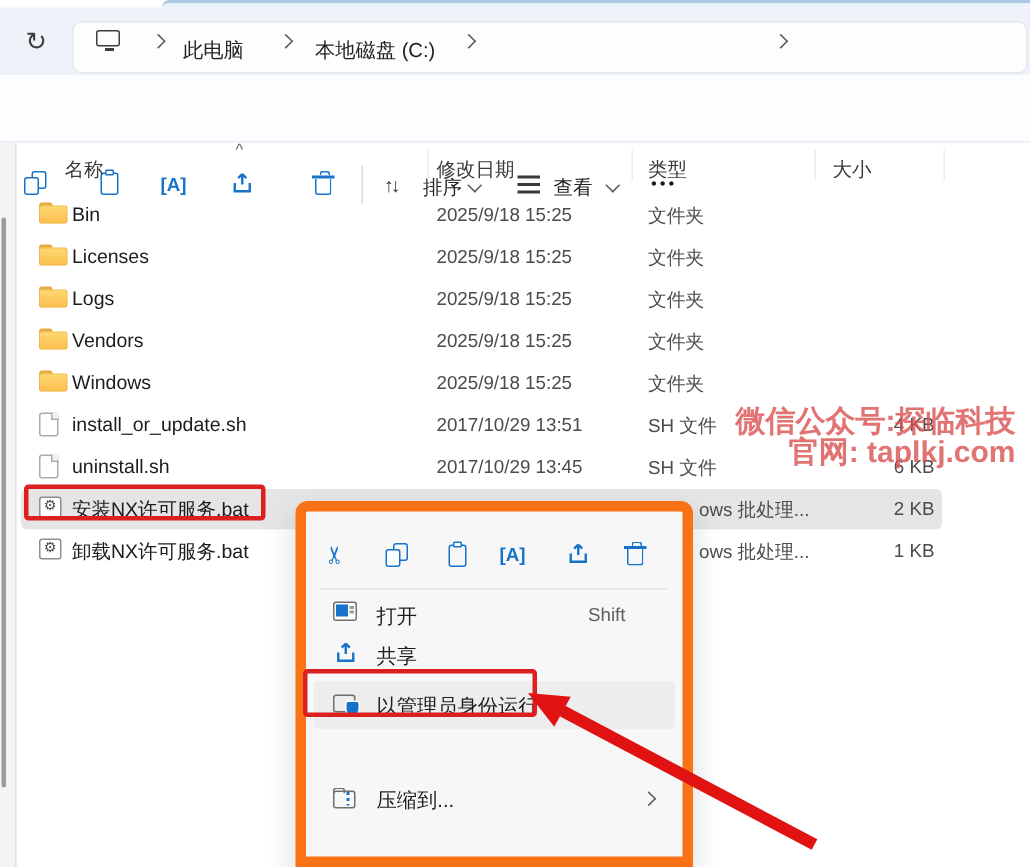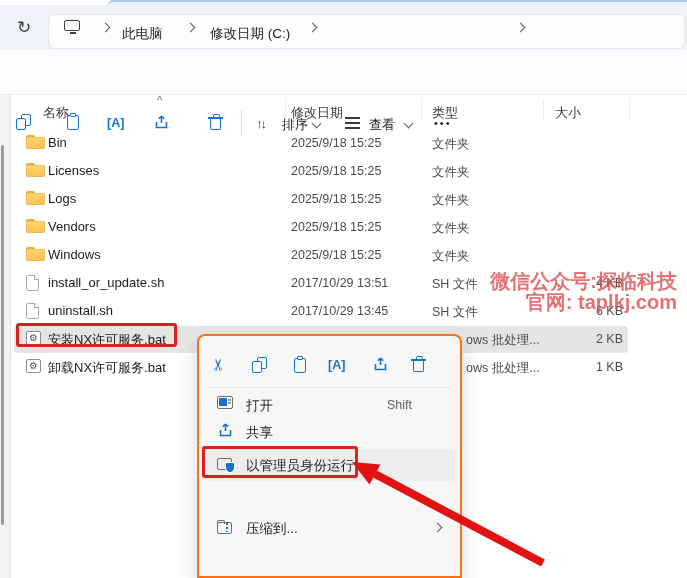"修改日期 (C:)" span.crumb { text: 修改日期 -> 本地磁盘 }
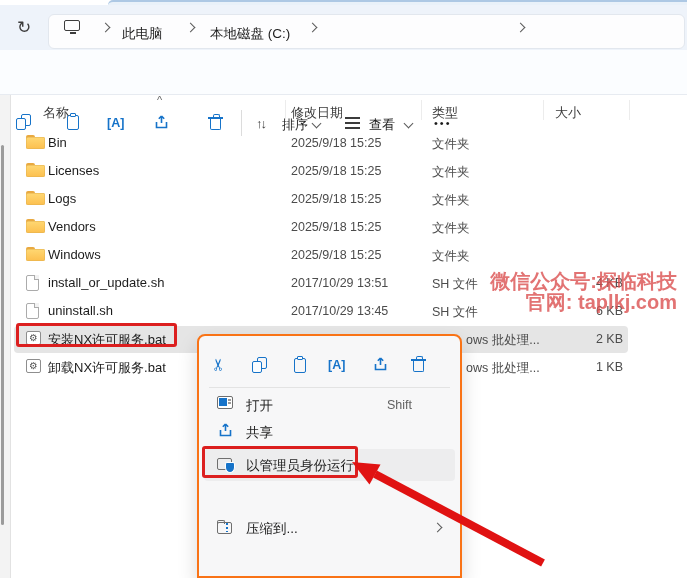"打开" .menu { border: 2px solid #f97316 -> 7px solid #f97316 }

——

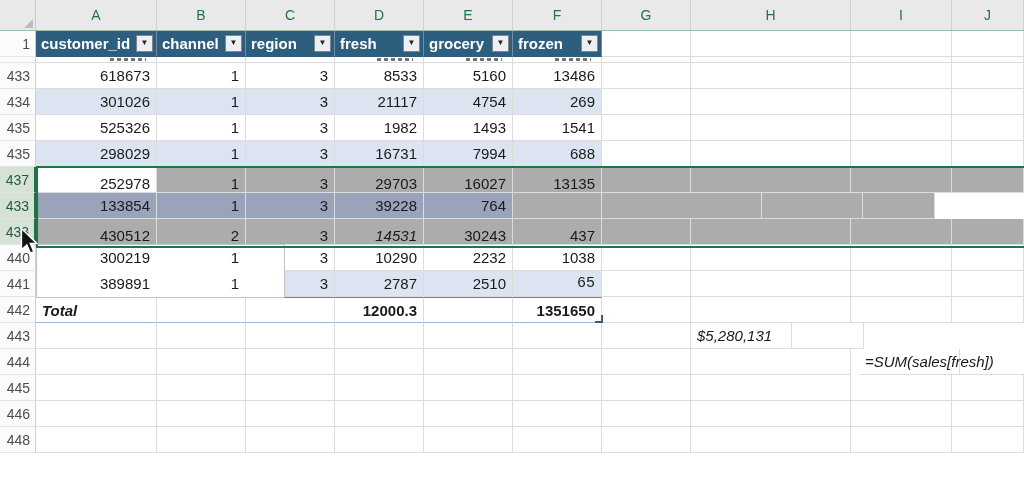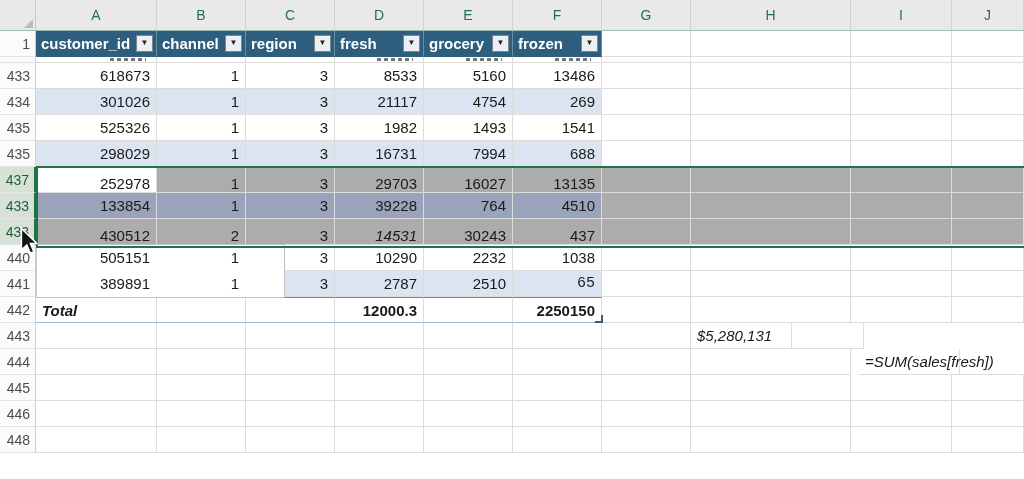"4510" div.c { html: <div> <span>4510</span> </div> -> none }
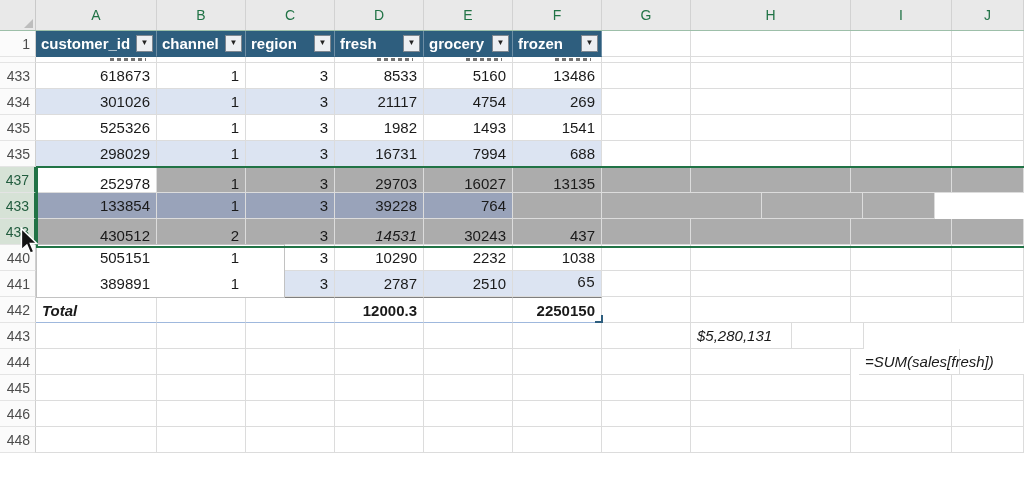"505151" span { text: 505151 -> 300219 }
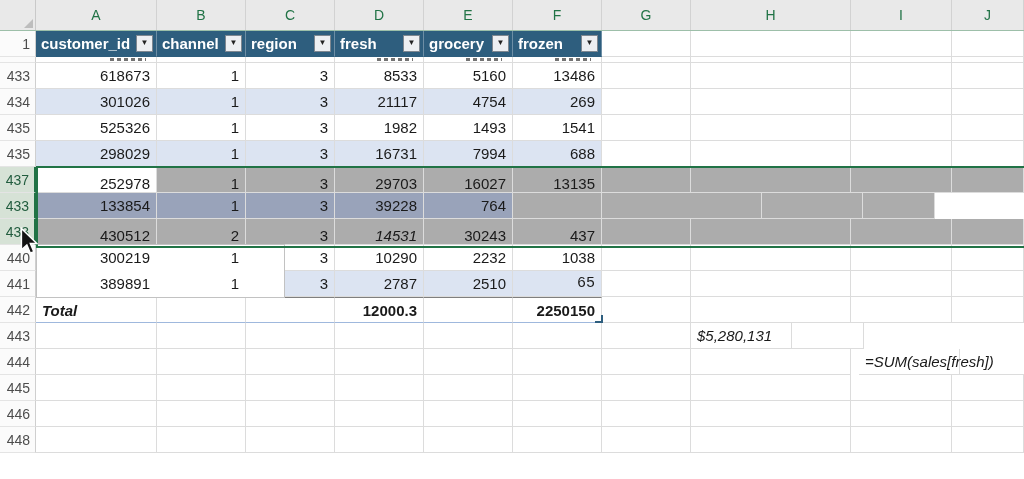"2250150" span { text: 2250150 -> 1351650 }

——

> [Problem] From the records above, transcribe only the stretch from the line with "text: 505151 ->" through the line with "text: 2250150 ->", keeping both ends. Omit pictures.

> [Final answer]
"505151" span { text: 505151 -> 300219 }
"2250150" span { text: 2250150 -> 1351650 }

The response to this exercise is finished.